REFERRING TO KARL BARTH, venerable Kant scholar and translator Heinz Cassirer once remarked: "Why is it that this Swiss theologian understands Kant far better than any philosopher I have come across?"1 The great irony conveyed by Cassirer's question of course arises from the fact that Barth and Kant are traditionally viewed as standing at opposite ends of what we might call the spectrum of theological mediation. This spectrum tracks the broadly liberal element in modern Protestant thought, involving the degree to which a Protestant thinker understands Christian faith to be something that can be apprehended, recognized, or otherwise mediated through an underlying feature of human nature or self-awareness. The mature Barth's position is normally depicted at the revelation-centered end of this spectrum, a position deeply suspicious of mediation as invariably a slippery slope to an anthropological captivity of theology. Indeed, in an effort years ago to save Barth from unfair caricature in his introduction of Barth to an American audience, Robert McAfee Brown still [End Page 213] conceded that it "is true that Barth feels that the path from human knowledge to knowledge of God is a cul de sac."2

By contrast, Kant's position on the spectrum can be viewed as the very model of mediation, both for himself and, subsequently, for a long line of post-Kantian successors seeking a modern framework for the Christian message. In Kant's own case mediation between the human and the divine is of course driven by the cardinal features of human reason, with particular emphasis on universality and necessity. His explicitly religious thought emerges, after all, from reflection on the rational character of morality. Kant unfolds his account of the moral life in a way that necessarily leads to the disclosure that awareness of God's reality as the moral governor of the world is embedded in the apodictic awareness I have of myself as a rational being living under moral obligation. The note of "necessity" here reflects the genuinely rational character of the argument. Indeed, upon examination, moral awareness as what Kant tellingly calls a "fact of reason"3 turns out to be inseparable from awareness of God's reality. "Agreement with the mere idea of a moral lawgiver for all human beings is indeed identical with the moral concept of duty in general," Kant tells us.4

Accordingly, awareness of God as moral governor commingles with awareness of myself as a moral agent, thereby giving me the rational "hope" that my moral strivings are both reasonable and ultimately meaningful and not simply futile. Kant will proceed to render many of the chief themes associated with Christian faith—such as Christology5—in terms of this antecedent mediating point of contact associated with a secure [End Page 214] and rationally grounded sense of moral obligation. Rationally interpreted, Christianity thus turns out to be compatible in principle with "moral faith."6

We know in retrospect that much liberal-minded Protestant thought after Kant carried forward this mediating framework while frequently distancing itself from Kant's specifically ethical interest. We know, in other words, that the Kantian mediating framework had tremendous staying power even when Kant's characteristically ethical content was superseded by an alternative point of contact; the moral emphasis does not exhaust the possible points of mediation.

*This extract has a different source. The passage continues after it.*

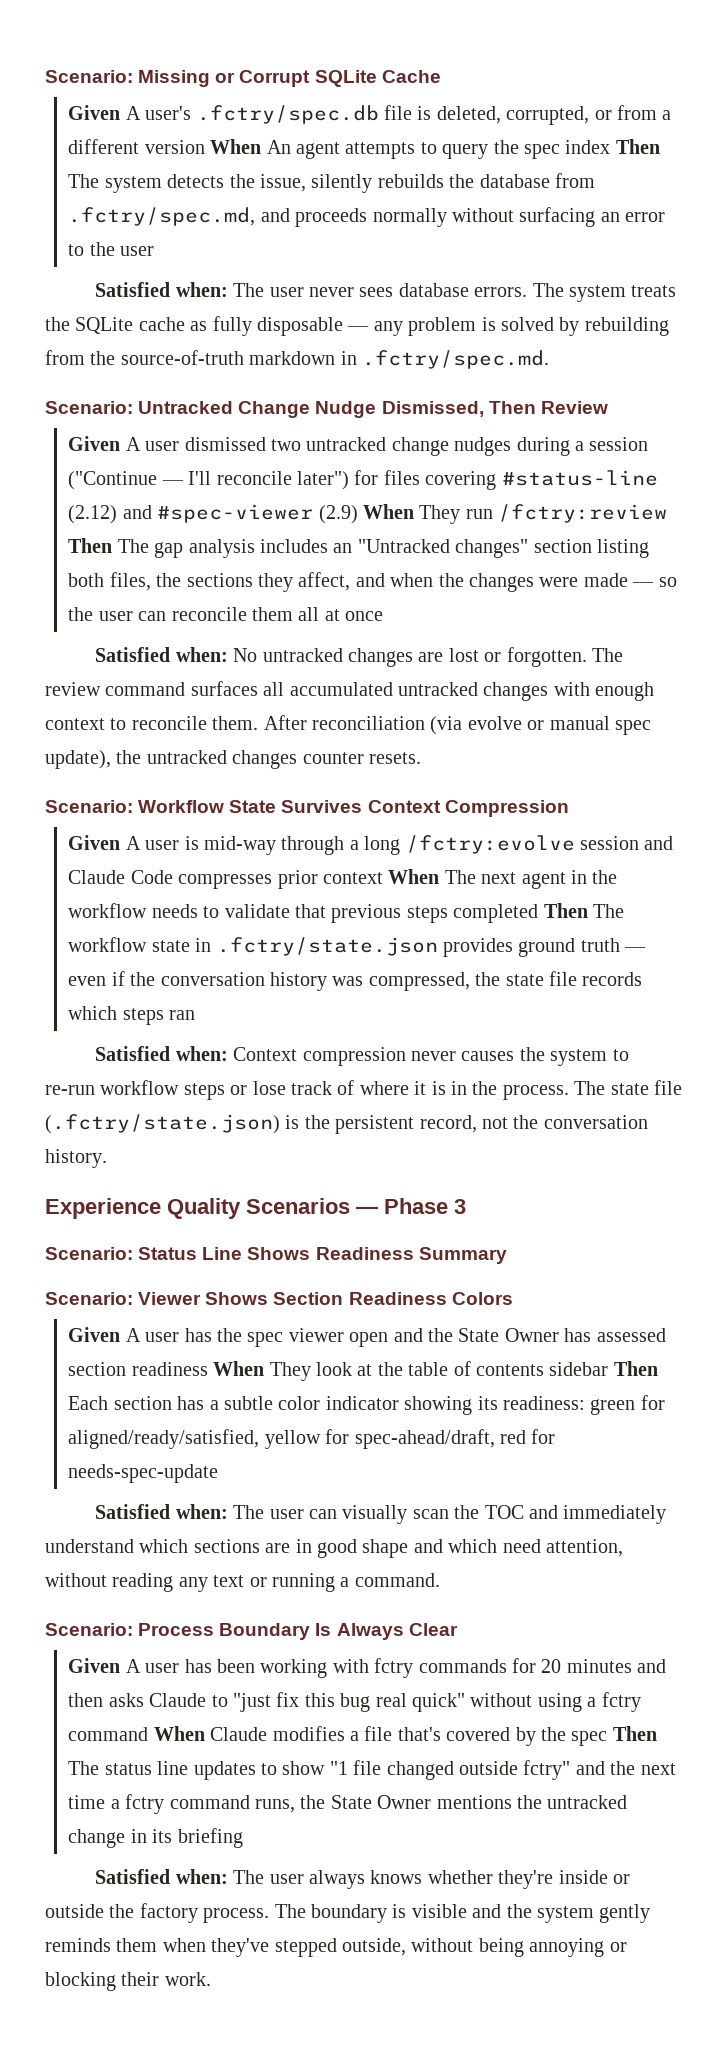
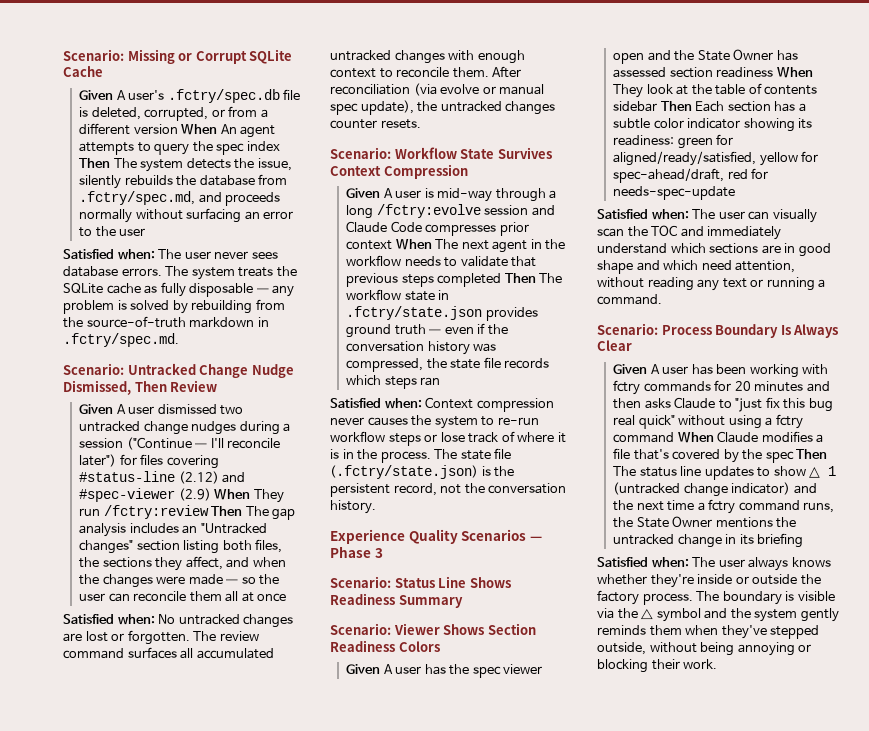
- Given A user has been working with fctry commands for 20 minutes and then asks Claude to "just fix this bug real quick" without using a fctry command When Claude modifies a file that's covered by the spec Then The status line updates to show "1 file changed outside fctry" and the next time a fctry command runs, the State Owner mentions the untracked change in its briefing
+ Given A user has been working with fctry commands for 20 minutes and then asks Claude to "just fix this bug real quick" without using a fctry command When Claude modifies a file that's covered by the spec Then The status line updates to show △ 1 (untracked change indicator) and the next time a fctry command runs, the State Owner mentions the untracked change in its briefing
- The boundary is visible and the system gently reminds them when they've stepped outside, without being annoying or blocking their work.
+ The boundary is visible via the △ symbol and the system gently reminds them when they've stepped outside, without being annoying or blocking their work.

Maybe moral seriousness, maybe a distinctive experience of "depth" in human life—usually some appeal to a basic incompleteness, basic need, a primordial relation to divine transcendence, or some combination of these—is made in order to persuade us that in our hearts we knew all along what we weren't willing to admit, namely, that we cannot get along without divine succor.7

In other words, the key element provided to theology by Kant's Copernican Revolution was not so much the moral element as the reflexive or self-involving one, made inevitable by the very idea of a "critique." Consequently, the capacity of the Kantian framework to adapt itself to theological interests of multiple sorts "reflected a Socratic turn to the role of the subject...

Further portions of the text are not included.